Most disturbing of all is this talk of big ‘lifestyle changes’ required. We are being invited to feel guilty for almost all economic activities that we participate in. Far from making flying more expensive for example, we should be talking about how to make it less expensive, so that more people can enjoy the privilege of international air travel.

With such an enormous cost attached, Net Zero better have some pretty serious benefits. But what are they? We are supposed to blind ourselves to reality and imagine it will ‘save the planet’.

The world thankfully gets richer and richer every year, rates of most (!) diseases decline, infant mortality goes down, crop yields improve, and crucially in respect to climate change, the number of people dying in extreme weather events also goes down. This means that even if extreme weather becomes more frequent (it is not doing so globally at the present moment), the cost and the likely impact will still be lower than in the past.

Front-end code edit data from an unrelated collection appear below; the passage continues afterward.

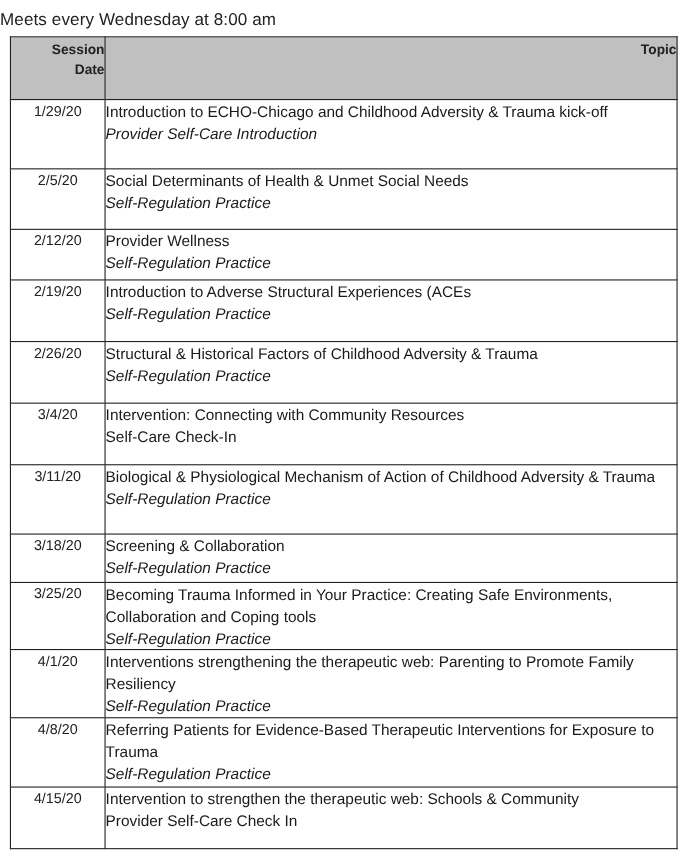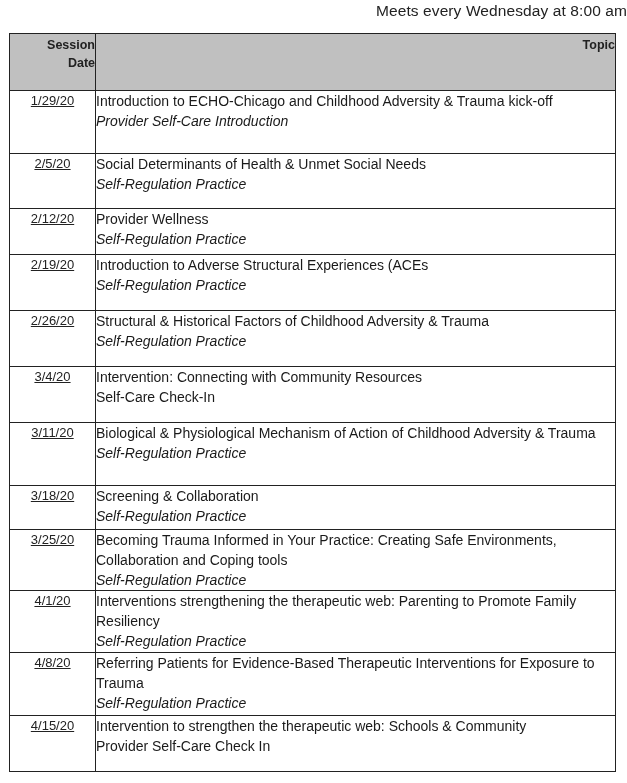--- a/index.html
+++ b/index.html
@@ -17,10 +17,10 @@
     }
     .subtitle {
       position: absolute;
-      top: 2px;
+      top: 10px;
       left: 0;
       width: 627px;
-      text-align: right;
+      text-align: left;
       font-size: 15.5px;
       letter-spacing: 0.1px;
       color: #222;

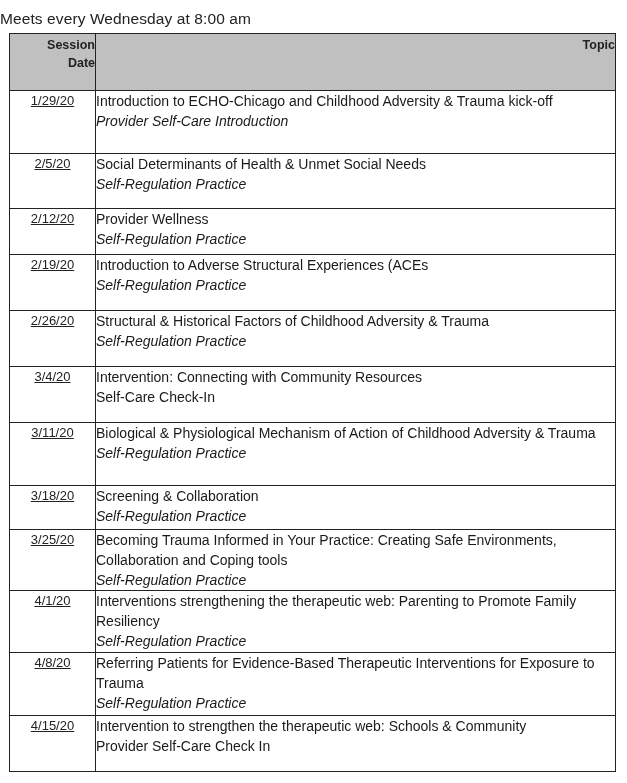--- a/index.html
+++ b/index.html
@@ -57,7 +57,6 @@
       font-size: 13px;
       padding-top: 2px;
       color: #222;
-      text-decoration: underline;
     }
     td.topic {
       padding-left: 7px;

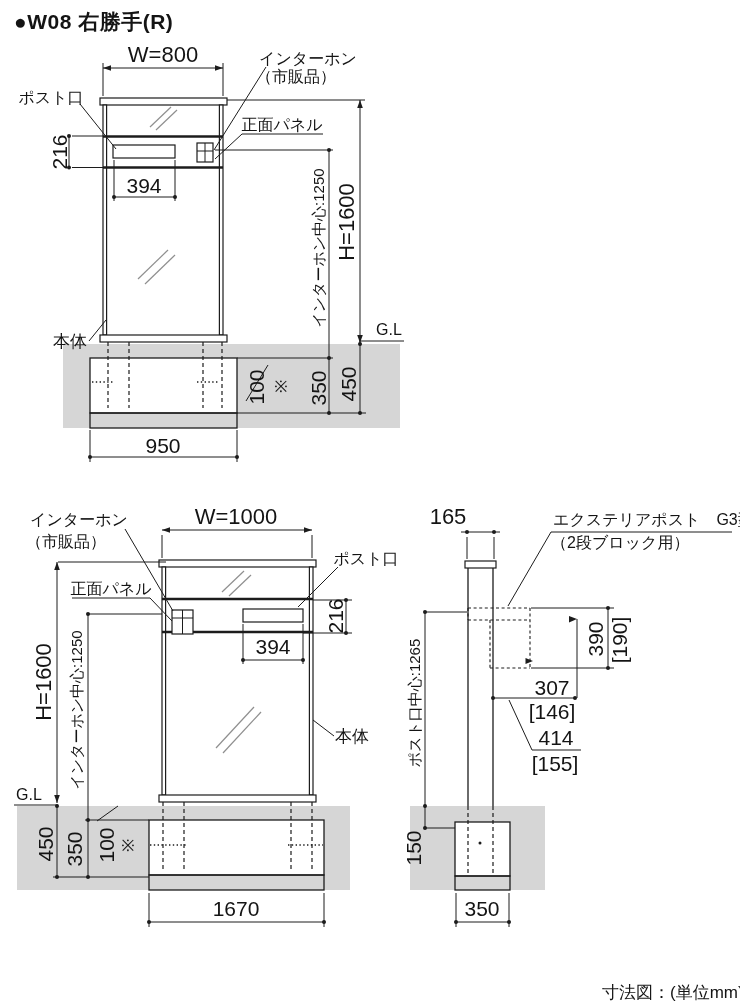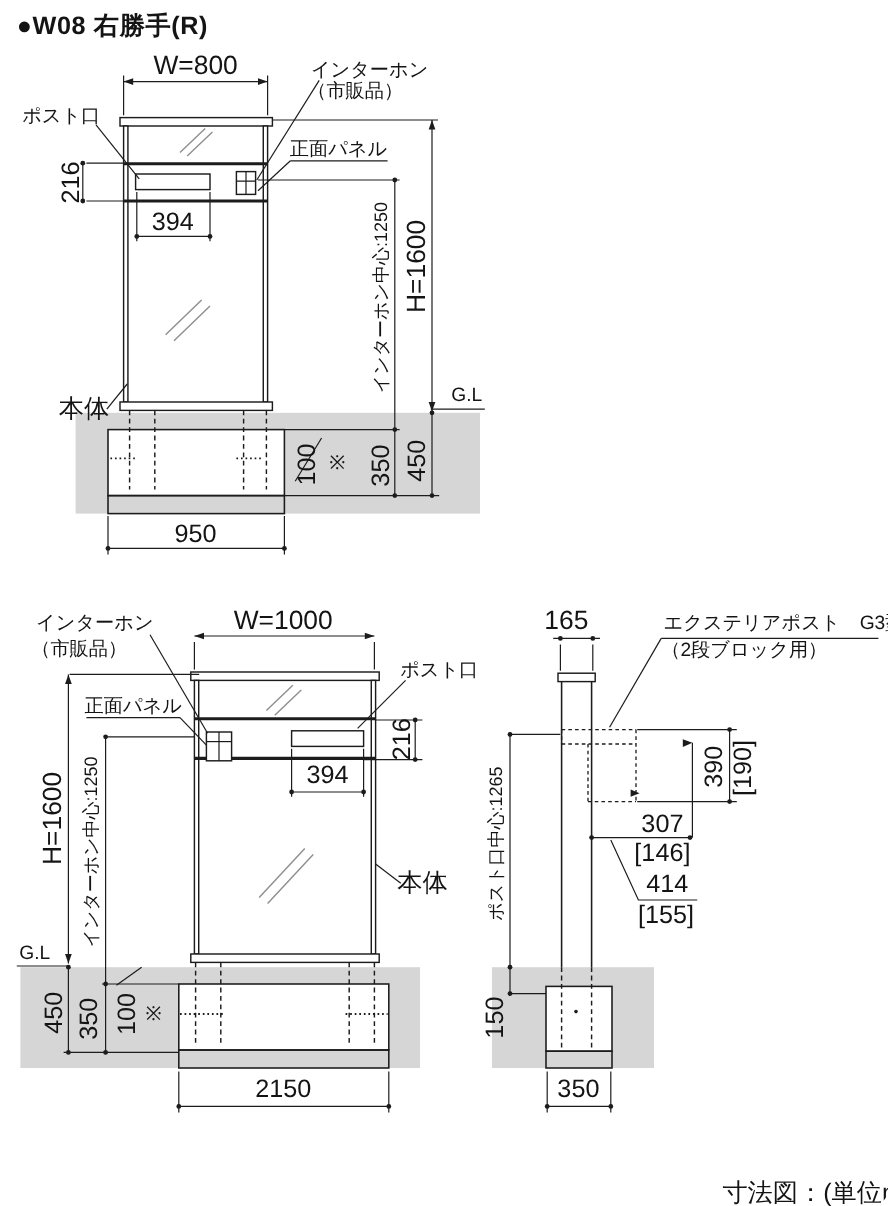--- a/index.html
+++ b/index.html
@@ -9,7 +9,7 @@
   .t{position:absolute;white-space:nowrap;color:#141414;transform:translate(-50%,-50%);line-height:1;}
   .rot{transform:translate(-50%,-50%) rotate(-90deg);}
   .tl{transform:none;}
-  .f15{font-size:15px}.f16{font-size:16px}.f17{font-size:21px}
+  .f15{font-size:15px}.f16{font-size:16px}.f17{font-size:17px}
   .f21{font-size:21px}.f22{font-size:22px}
   .ttl{font-size:21px;font-weight:600;letter-spacing:0.5px}
   

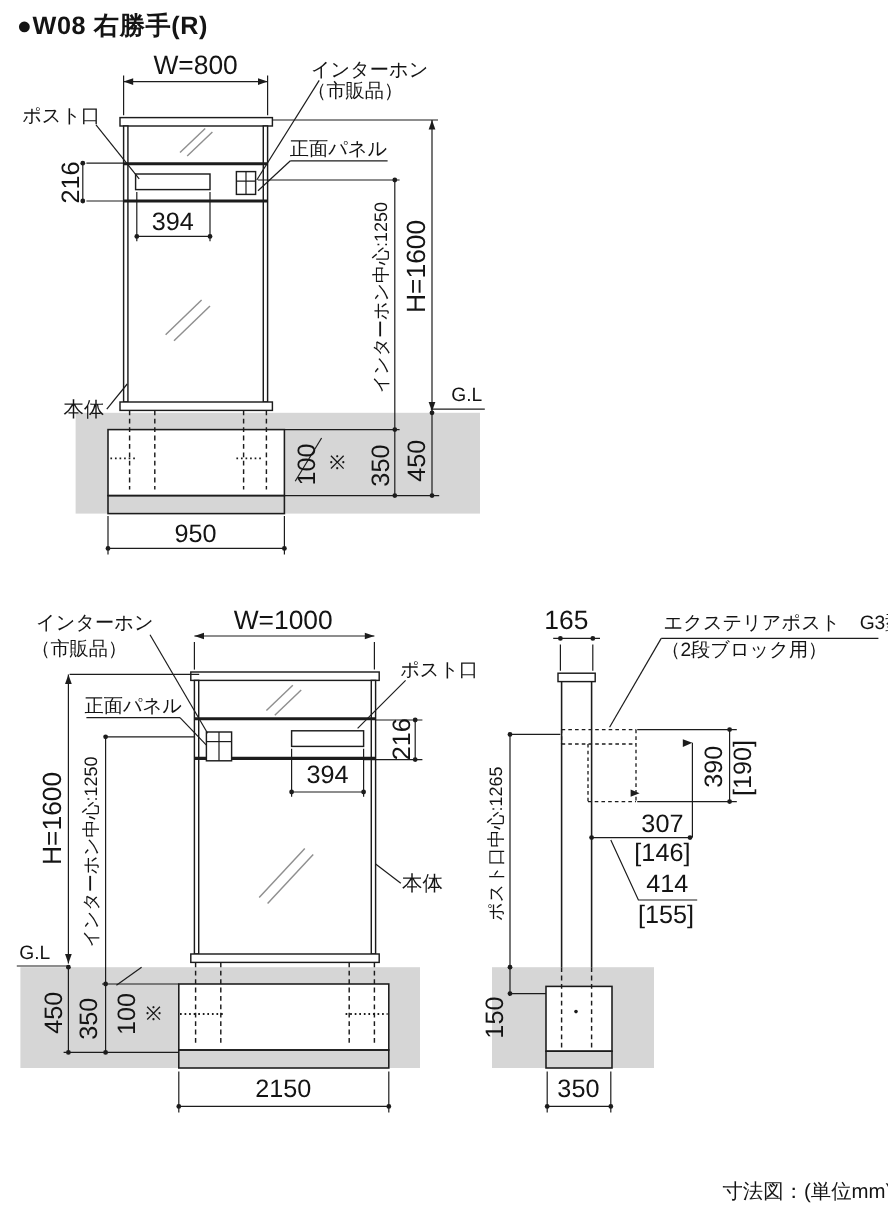--- a/index.html
+++ b/index.html
@@ -289,7 +289,7 @@
 <span class="t f16" style="left:128px;top:846px">※</span>
 <span class="t f21" style="left:236px;top:908px">2150</span>
 
-<span class="t f22" style="left:472px;top:517px">165</span>
+<span class="t f22" style="left:448px;top:517px">165</span>
 <span class="t tl f16" style="left:553px;top:512px">エクステリアポスト　G3型</span>
 <span class="t tl f16" style="left:551px;top:535px">（2段ブロック用）</span>
 <span class="t rot f21" style="left:595px;top:639px">390</span>

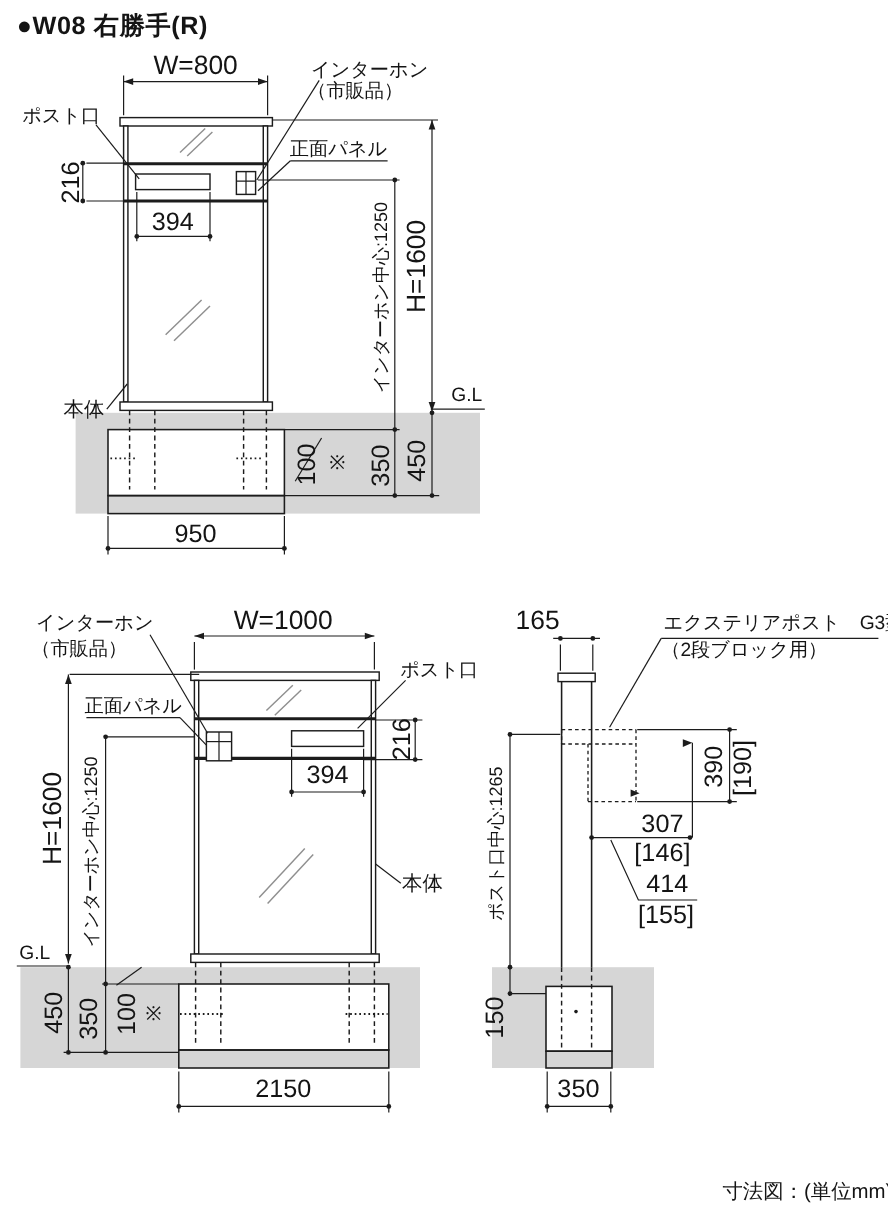--- a/index.html
+++ b/index.html
@@ -287,7 +287,7 @@
 <span class="t rot f21" style="left:74px;top:849px">350</span>
 <span class="t rot f21" style="left:106px;top:845px">100</span>
 <span class="t f16" style="left:128px;top:846px">※</span>
-<span class="t f21" style="left:236px;top:908px">2150</span>
+<span class="t f21" style="left:236px;top:908px">1670</span>
 
 <span class="t f22" style="left:448px;top:517px">165</span>
 <span class="t tl f16" style="left:553px;top:512px">エクステリアポスト　G3型</span>

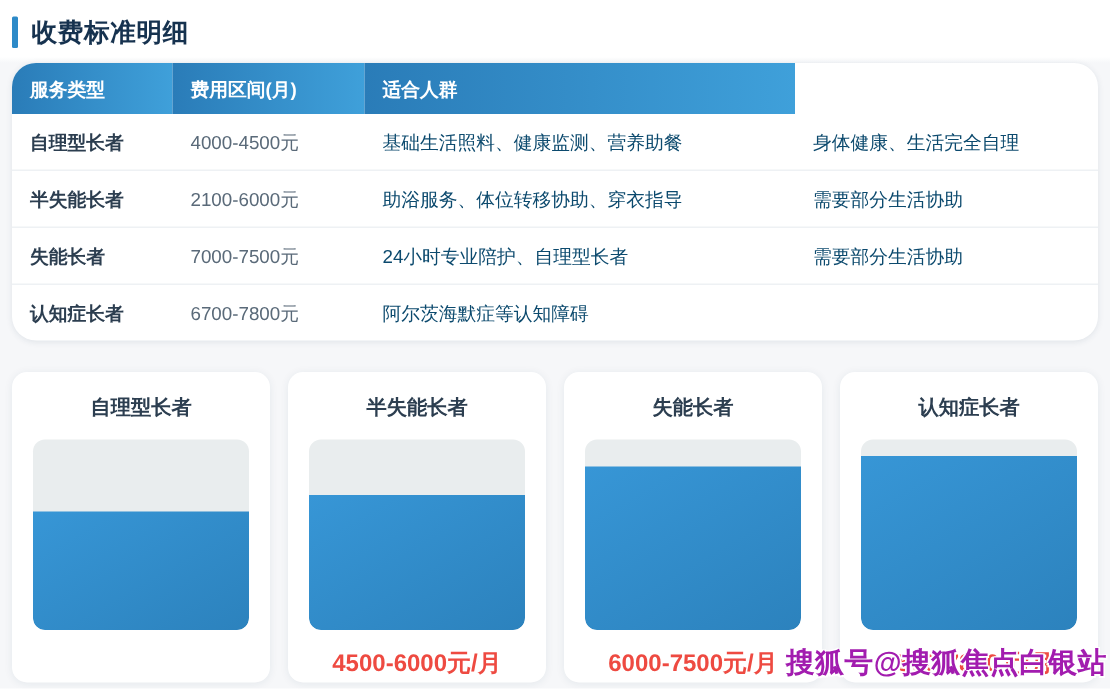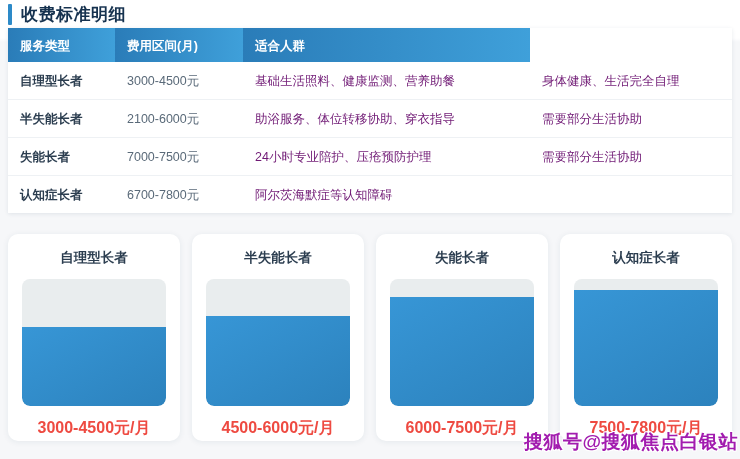--- a/index.html
+++ b/index.html
@@ -13,7 +13,7 @@
   
   .page-header {
     display: flex; align-items: center;
-    padding: 9px 8px 8px 8px; height: 28px;
+    padding: 9px 8px 8px 8px; height: 42px;
   }
   .accent-bar {
     width: 4px; height: 21px; border-radius: 1px;

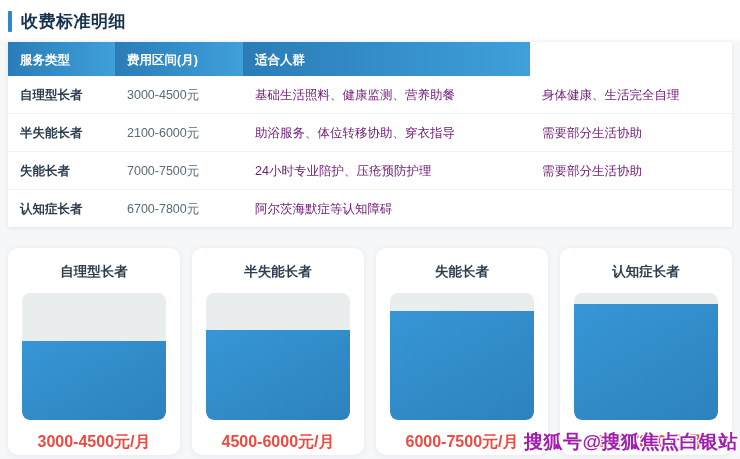--- a/index.html
+++ b/index.html
@@ -28,7 +28,7 @@
   .fee-table {
     margin: 0 8px; width: 724px;
     background: #ffffff;
-    border-radius: 0; overflow: hidden;
+    border-radius: 16px; overflow: hidden;
     box-shadow: 0 1px 4px rgba(30,60,90,0.10);
   }
   .t-row {

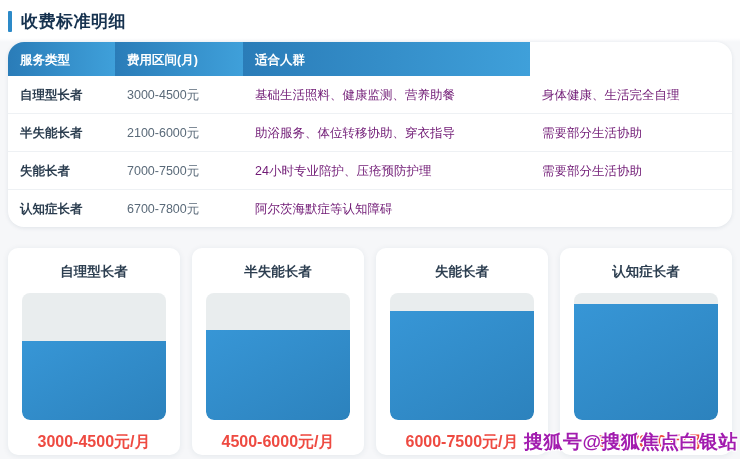--- a/index.html
+++ b/index.html
@@ -111,7 +111,7 @@
   <div class="t-body">
     <div class="t-row">
       <div class="t-cell c-type">自理型长者</div>
-      <div class="t-cell c-fee">3000-4500元</div>
+      <div class="t-cell c-fee">4000-4500元</div>
       <div class="t-cell">基础生活照料、健康监测、营养助餐</div>
       <div class="t-cell">身体健康、生活完全自理</div>
     </div>

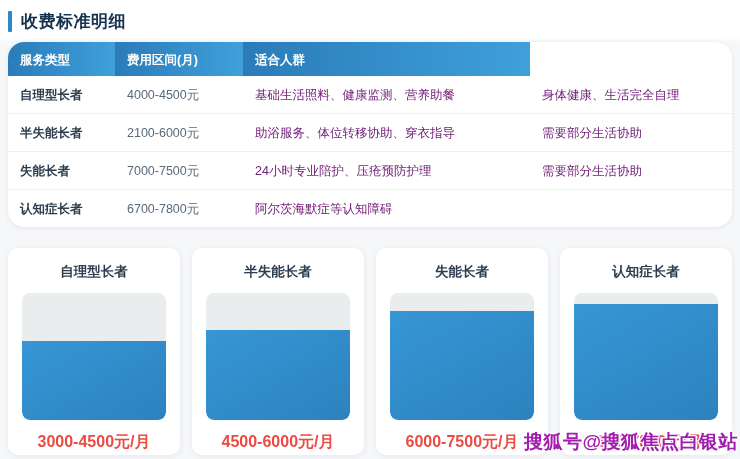--- a/index.html
+++ b/index.html
@@ -43,7 +43,7 @@
   .t-body .t-row { border-top: 1px solid #eef1f4; }
   .t-body .t-row:first-child { border-top: none; }
   .t-body .t-cell {
-    font-size: 12.5px; color: #701a75;
+    font-size: 12.5px; color: #0c4a6e;
     padding: 11px 12px; height: 37px;
     white-space: nowrap; overflow: hidden;
   }

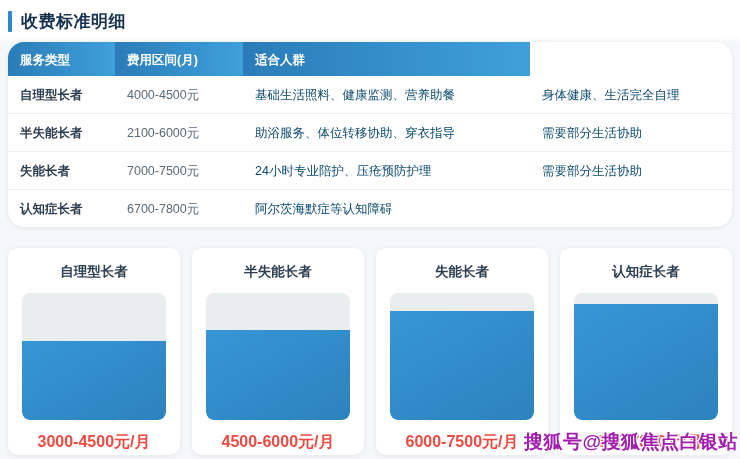--- a/index.html
+++ b/index.html
@@ -124,7 +124,7 @@
     <div class="t-row">
       <div class="t-cell c-type">失能长者</div>
       <div class="t-cell c-fee">7000-7500元</div>
-      <div class="t-cell">24小时专业陪护、压疮预防护理</div>
+      <div class="t-cell">24小时专业陪护、自理型长者</div>
       <div class="t-cell">需要部分生活协助</div>
     </div>
     <div class="t-row">

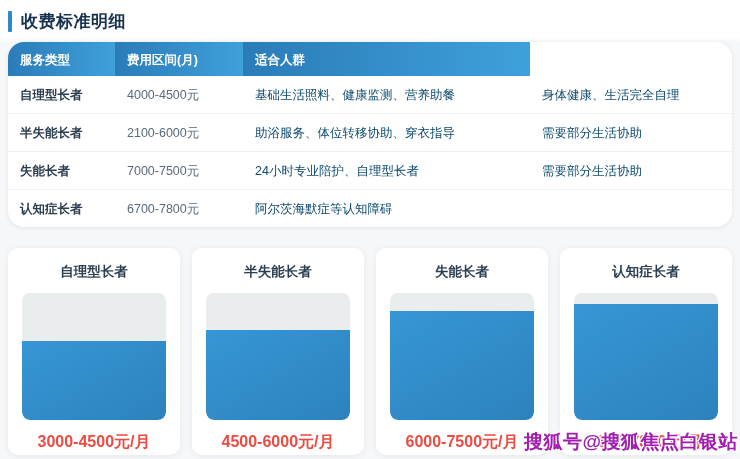--- a/index.html
+++ b/index.html
@@ -141,7 +141,6 @@
     <div class="bar-track">
       <div class="bar-fill" style="height: 62%;"></div>
     </div>
-    <div class="card-price">3000-4500元/月</div>
   </div>
   <div class="card">
     <div class="card-title">半失能长者</div>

Back in the UK, while it may be true that there is significant support for environmental targets, YouGov polling commissioned by the GWPF has shown that more people would rather the Government concentrated on getting their energy bills down. This was particularly true of Conservatives, Leave voters, C2DE voters and those in the North and Midlands.

The way for Britain to get ahead as we leave the European Union is not going to be by embarking on a quasi-religious, and quite frankly sinister quest to transform both the economy and society, but by simply focussing on improving the lives of its ordinary citizens. I pray for the day when the Government has a bit of humility and puts to bed the fantasy that it can ‘save the planet’.

There can be no honest answer from the Government about the costs involved in reaching Net Zero, because they are too astronomical. Nor can they be honest about the benefits, which do not exist. The right thing to do is to abandon the target and have the courage to explain why. Conservatives have appeased the green beast for too long, when it can never be satiated. At some point you have to stop.